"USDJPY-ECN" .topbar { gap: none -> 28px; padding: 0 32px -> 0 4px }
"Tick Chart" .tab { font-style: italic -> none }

-=-=-=-=-

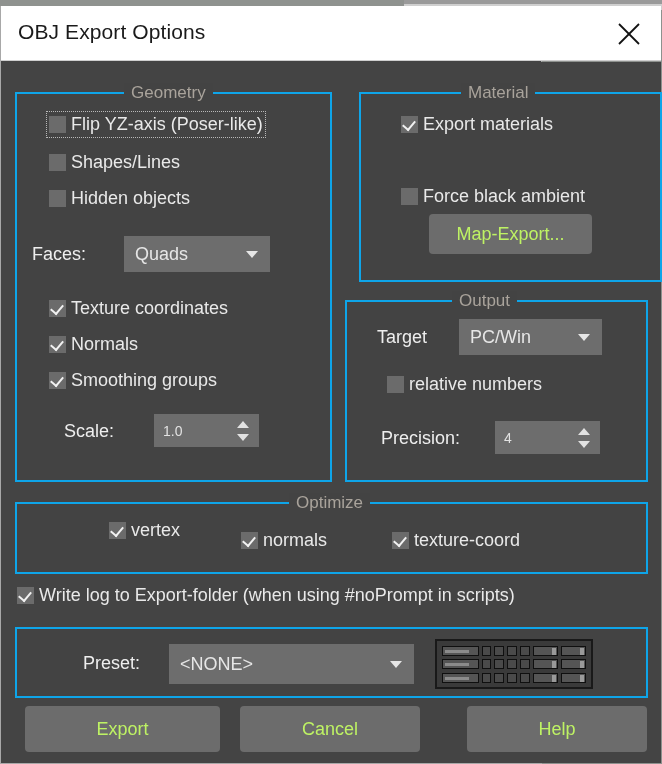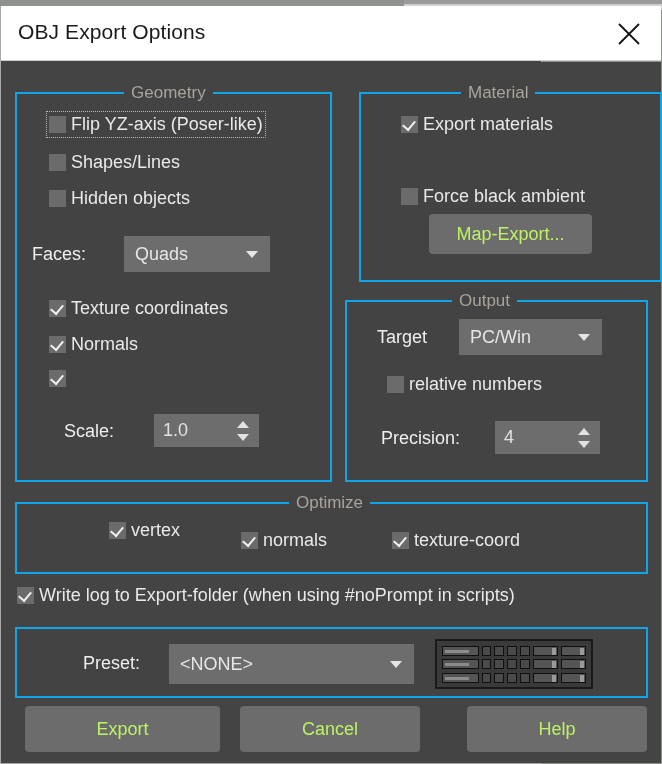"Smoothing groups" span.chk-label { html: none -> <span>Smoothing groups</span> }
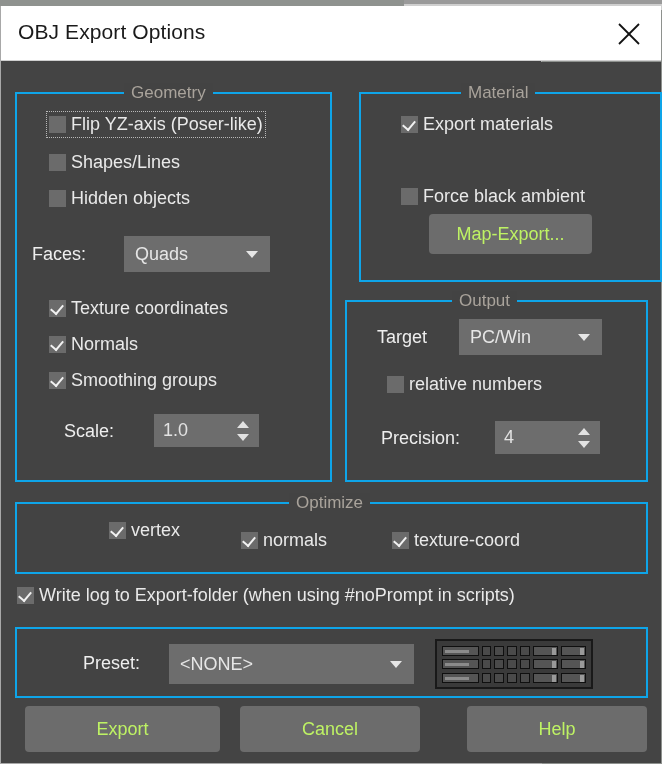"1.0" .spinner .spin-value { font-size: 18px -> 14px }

-=-=-=-=-

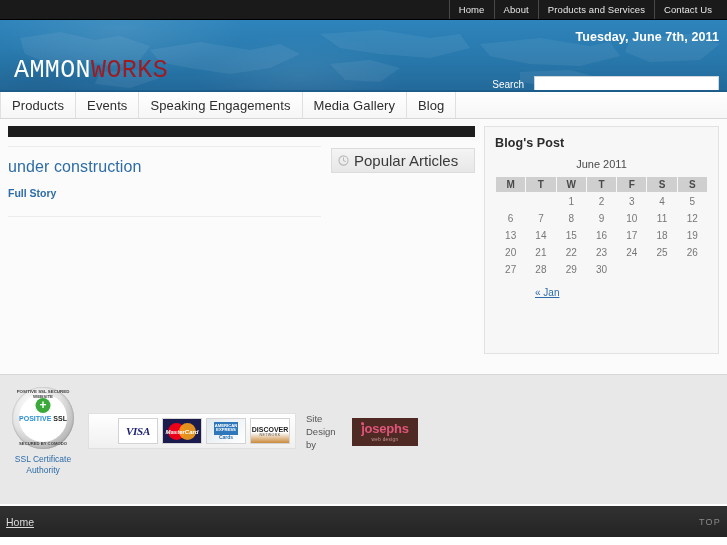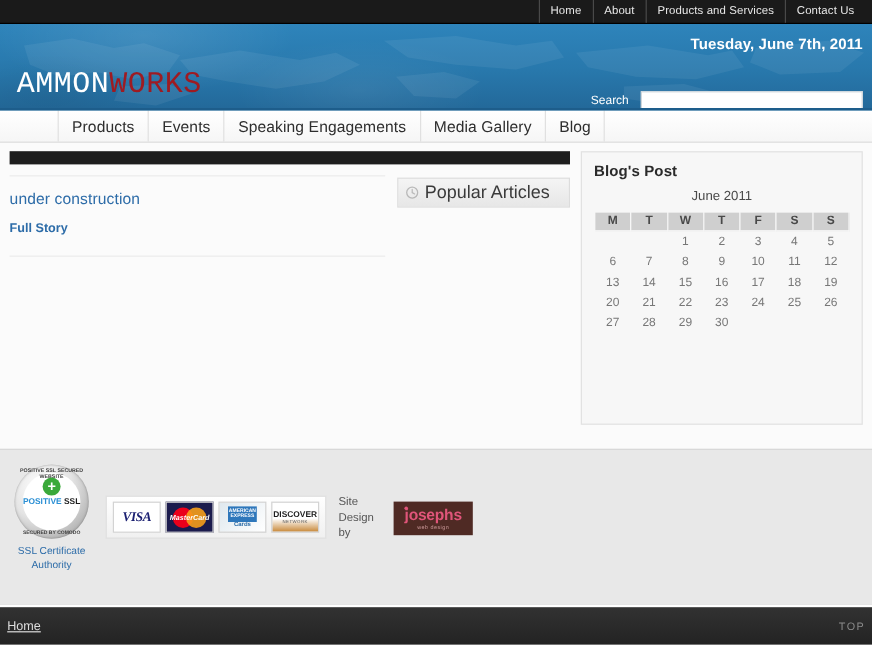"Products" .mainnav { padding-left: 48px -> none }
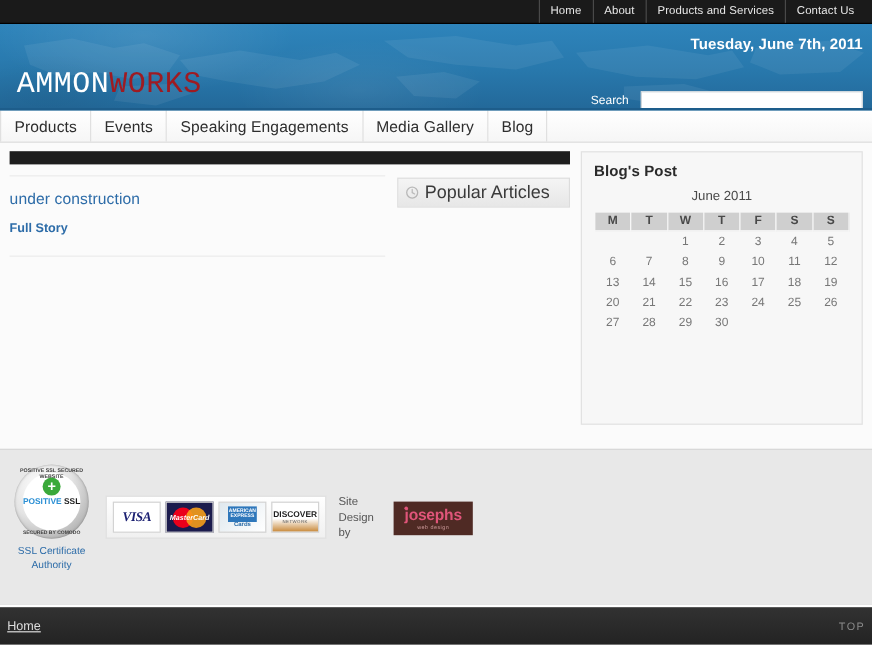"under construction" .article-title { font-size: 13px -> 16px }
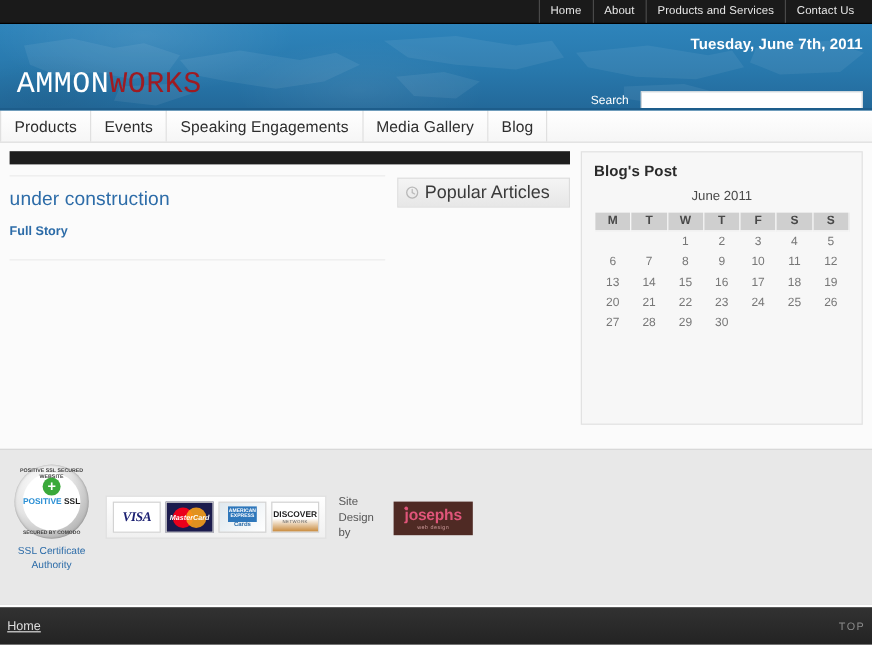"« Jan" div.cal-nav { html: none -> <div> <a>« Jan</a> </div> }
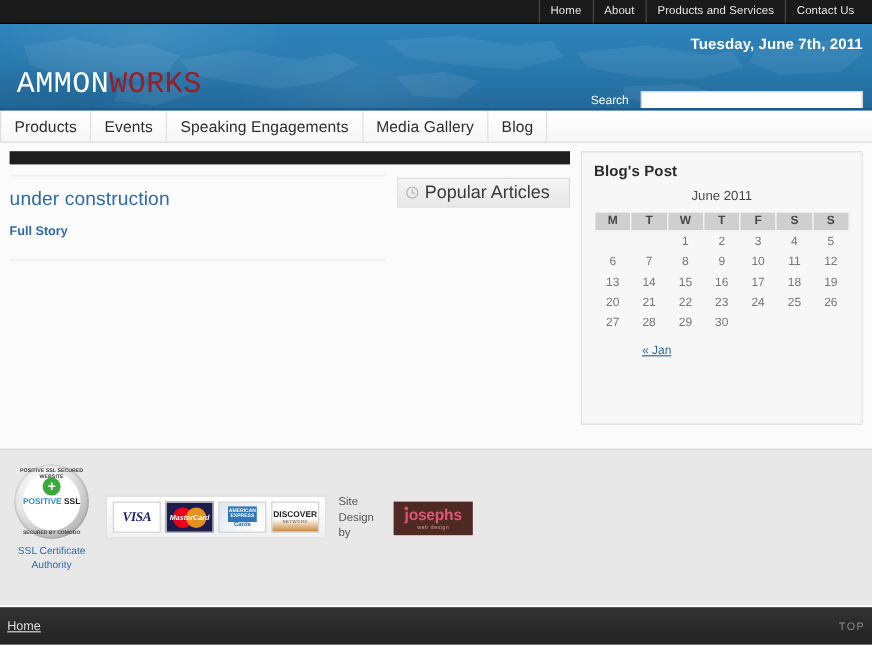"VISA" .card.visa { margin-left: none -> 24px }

-=-=-=-=-

- **What to work on**: In the entries above, find the line holding "gap: none ->" and the line holding "font-style: italic ->", then retype exactly those two lines and every line between them, and nothing else.

- **Final answer**:
"USDJPY-ECN" .topbar { gap: none -> 28px; padding: 0 32px -> 0 4px }
"Tick Chart" .tab { font-style: italic -> none }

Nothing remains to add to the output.